Pick out all lines with the word "monospace" from the records that follow.
Data for this exercise START
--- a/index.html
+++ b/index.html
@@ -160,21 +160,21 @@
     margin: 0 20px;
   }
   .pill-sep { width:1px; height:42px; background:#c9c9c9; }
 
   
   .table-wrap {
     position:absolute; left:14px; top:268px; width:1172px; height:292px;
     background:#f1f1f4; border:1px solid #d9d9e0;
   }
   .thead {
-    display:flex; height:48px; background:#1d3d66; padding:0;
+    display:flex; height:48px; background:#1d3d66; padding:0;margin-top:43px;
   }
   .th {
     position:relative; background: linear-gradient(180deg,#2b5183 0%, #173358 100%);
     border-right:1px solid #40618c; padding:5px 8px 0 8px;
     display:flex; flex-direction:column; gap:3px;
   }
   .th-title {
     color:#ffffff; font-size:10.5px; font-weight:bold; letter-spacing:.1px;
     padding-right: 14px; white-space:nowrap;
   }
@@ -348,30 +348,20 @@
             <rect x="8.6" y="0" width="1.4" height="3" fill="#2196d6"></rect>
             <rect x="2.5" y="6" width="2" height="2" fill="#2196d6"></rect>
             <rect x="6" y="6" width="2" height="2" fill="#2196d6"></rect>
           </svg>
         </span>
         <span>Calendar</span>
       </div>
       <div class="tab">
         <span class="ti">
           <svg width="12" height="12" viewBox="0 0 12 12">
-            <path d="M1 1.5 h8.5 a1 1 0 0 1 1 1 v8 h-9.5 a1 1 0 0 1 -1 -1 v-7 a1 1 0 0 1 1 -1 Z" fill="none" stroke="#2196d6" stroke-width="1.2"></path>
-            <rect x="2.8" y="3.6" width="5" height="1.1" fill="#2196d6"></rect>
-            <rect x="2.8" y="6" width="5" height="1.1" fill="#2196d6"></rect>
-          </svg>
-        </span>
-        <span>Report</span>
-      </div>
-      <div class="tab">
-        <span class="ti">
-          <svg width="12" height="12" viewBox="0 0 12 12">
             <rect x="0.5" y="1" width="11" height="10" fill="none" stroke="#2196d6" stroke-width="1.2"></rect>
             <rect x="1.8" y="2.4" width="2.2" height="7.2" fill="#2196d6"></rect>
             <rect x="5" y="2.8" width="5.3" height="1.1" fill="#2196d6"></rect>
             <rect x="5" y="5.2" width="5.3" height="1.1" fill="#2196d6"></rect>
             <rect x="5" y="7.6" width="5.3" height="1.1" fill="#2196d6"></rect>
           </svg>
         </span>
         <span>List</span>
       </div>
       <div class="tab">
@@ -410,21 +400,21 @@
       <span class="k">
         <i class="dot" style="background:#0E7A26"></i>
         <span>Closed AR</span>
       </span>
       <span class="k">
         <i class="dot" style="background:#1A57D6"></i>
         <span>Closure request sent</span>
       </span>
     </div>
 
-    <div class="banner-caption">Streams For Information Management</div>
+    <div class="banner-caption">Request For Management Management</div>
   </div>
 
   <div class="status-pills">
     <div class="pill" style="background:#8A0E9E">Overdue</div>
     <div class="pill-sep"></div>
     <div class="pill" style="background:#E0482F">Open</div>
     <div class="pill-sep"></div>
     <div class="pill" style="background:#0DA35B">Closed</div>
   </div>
Data for this exercise END
Data for this exercise START
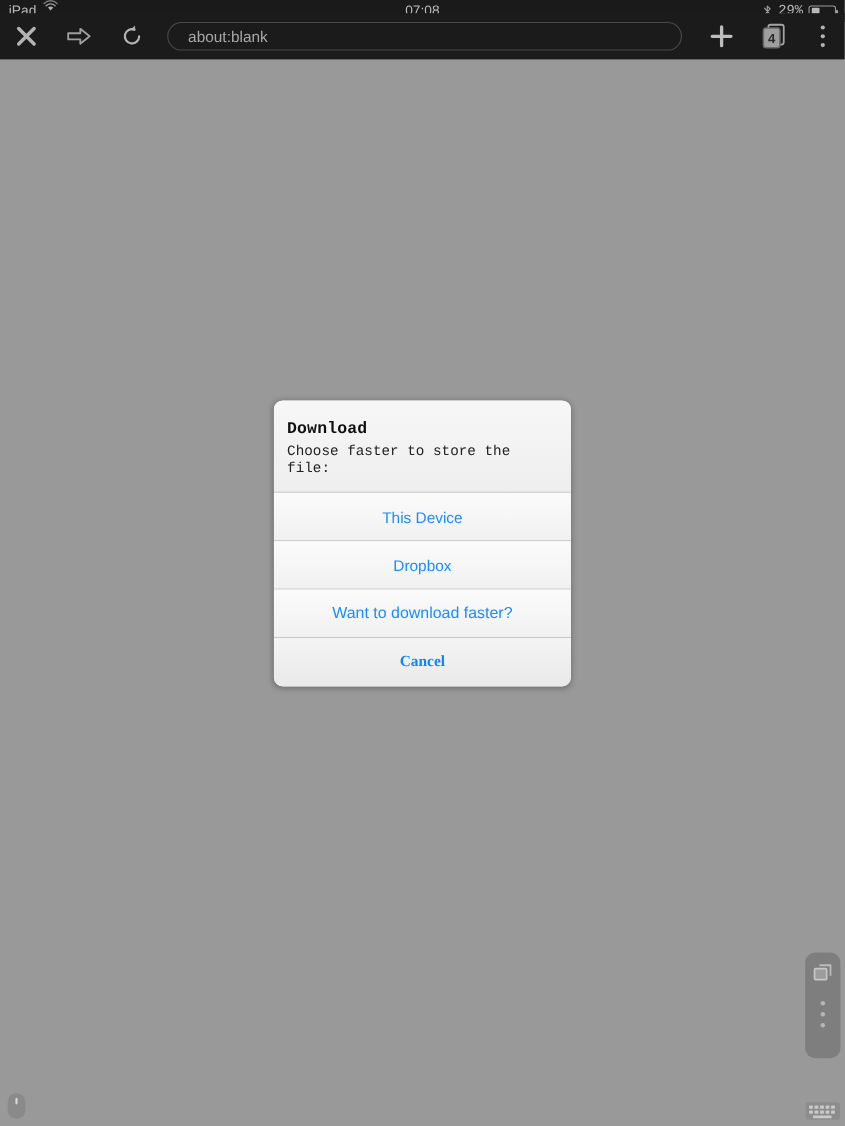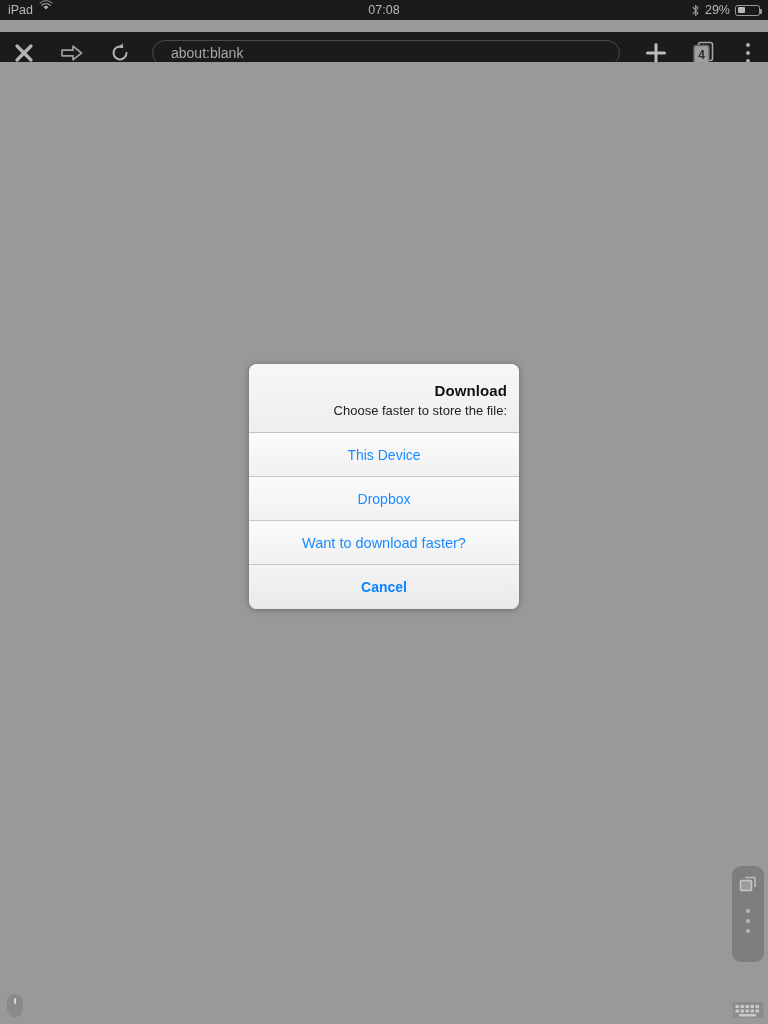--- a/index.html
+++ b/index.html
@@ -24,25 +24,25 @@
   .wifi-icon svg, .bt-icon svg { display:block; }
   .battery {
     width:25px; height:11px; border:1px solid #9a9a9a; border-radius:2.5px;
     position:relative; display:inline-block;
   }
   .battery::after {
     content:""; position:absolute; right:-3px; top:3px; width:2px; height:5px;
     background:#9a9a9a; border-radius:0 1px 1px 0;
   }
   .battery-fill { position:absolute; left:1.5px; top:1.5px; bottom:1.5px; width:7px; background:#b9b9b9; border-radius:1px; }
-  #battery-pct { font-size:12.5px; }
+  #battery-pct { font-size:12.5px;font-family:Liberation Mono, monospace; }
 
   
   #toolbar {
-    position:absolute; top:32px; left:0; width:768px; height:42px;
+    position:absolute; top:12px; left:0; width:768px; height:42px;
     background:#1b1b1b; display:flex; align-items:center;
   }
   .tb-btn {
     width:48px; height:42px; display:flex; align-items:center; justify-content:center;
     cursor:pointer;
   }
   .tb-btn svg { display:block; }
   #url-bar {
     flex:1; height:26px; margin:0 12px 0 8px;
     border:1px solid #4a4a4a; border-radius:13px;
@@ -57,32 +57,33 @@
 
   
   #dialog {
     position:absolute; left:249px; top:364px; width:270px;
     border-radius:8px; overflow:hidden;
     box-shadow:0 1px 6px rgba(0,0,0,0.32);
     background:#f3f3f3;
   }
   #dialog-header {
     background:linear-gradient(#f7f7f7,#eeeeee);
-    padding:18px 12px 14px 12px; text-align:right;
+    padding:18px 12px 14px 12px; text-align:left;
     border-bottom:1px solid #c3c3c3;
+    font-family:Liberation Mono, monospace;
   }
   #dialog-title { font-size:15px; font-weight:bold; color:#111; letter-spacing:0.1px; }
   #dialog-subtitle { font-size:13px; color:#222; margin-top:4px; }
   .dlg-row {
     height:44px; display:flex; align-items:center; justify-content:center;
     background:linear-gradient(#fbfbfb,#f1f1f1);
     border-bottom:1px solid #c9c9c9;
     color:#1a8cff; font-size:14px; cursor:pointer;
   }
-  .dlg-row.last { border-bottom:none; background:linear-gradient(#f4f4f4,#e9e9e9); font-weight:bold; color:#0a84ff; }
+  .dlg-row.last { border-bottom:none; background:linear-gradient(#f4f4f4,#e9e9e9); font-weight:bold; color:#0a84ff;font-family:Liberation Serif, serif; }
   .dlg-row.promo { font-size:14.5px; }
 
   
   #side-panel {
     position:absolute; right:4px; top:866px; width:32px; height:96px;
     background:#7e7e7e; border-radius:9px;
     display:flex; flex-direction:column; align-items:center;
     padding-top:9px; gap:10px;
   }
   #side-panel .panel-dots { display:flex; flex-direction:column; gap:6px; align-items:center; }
Data for this exercise END
- Output of the exercise
+  #battery-pct { font-size:12.5px;font-family:Liberation Mono, monospace; }
+    font-family:Liberation Mono, monospace;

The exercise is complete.